The paper proves that routing on Ramanujan hypergraphs achieves Θ(log N) depth, and demonstrates practical speedups (e.g., 3× with hybrid greedy–Valiant, 15–30% congestion reduction) for neutral atom quantum architectures.

We consider the routing of neutral atoms on a reconfigurable lattice in terms of hypergraph transformations.

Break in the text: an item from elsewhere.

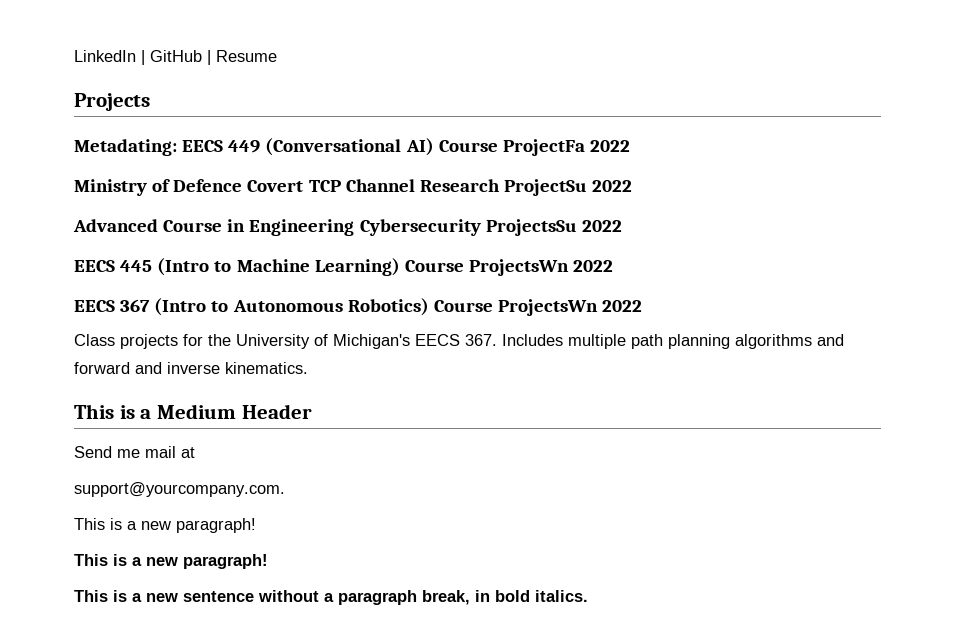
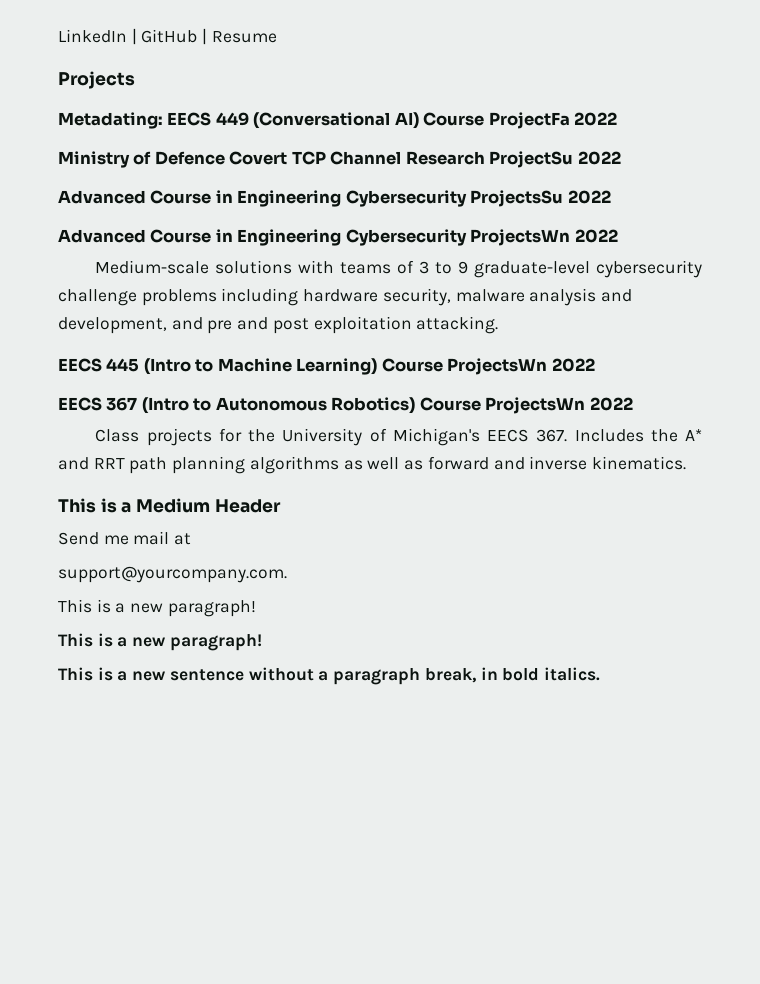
+ Advanced Course in Engineering Cybersecurity ProjectsWn 2022
+ Medium-scale solutions with teams of 3 to 9 graduate-level cybersecurity challenge problems including hardware security, malware analysis and development, and pre and post exploitation attacking.
- Class projects for the University of Michigan's EECS 367. Includes multiple path planning algorithms and forward and inverse kinematics.
+ Class projects for the University of Michigan's EECS 367. Includes the A* and RRT path planning algorithms as well as forward and inverse kinematics.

We prove the routing number of a Ramanujan $(d,r)$-regular hypergraph on $N$ vertices satisfies $\mathrm{rt}(H) = Θ(\log N)$, where routing is via matchings in the clique expansion graph $G_{\mathrm{cl}}(H)$. Hypergraphs reframe the qubit routing problem by replacing Nenadov's two-sided spectral gap hypothesis with a one-sided condition based on eigenvalue centering. Song--Fan--Miao (SFM) coverings scale for Ramanujan families of every uniformity. A virtual overlay theorem establishes a capacity--depth tradeoff for 3D acousto-optic lens (AOL) architectures, with multi-layer stacking achieving $Θ(\log N)$ routing with $L = O(\log N)$ independent overlay layers. An abelian Alon--Boppana barrier shows that fixed-degree Cayley graphs on $\mathbb{Z}_n^2$ cannot be Ramanujan and affine derandomization on such graphs achieves 15--30% congestion reduction. Towers of $k$-fold Ramanujan coverings yield $\mathrm(H_L) = O(\log N)$ by recursive routing lift. Entanglement-assisted routing by pre-distributed Bell pairs achieves $O(\log N)$ teleportation depth with a stable crossover at $\sim\!4$ routing rounds. Displacement energy analyzes greedy adaptive routing, identifying stalling and a hybrid greedy--Valiant protocol achieving $\sim\!3\times$ speedup at practical scales. Hierarchical multi-scale routing achieves $O(\log^2 N / \log b)$ depth with boundary-only transfers at capacity $k = O(\sqrt{N} \log N)$, and $O(\log N)$ depth with optimal block size $b = Θ(\sqrt{n})$.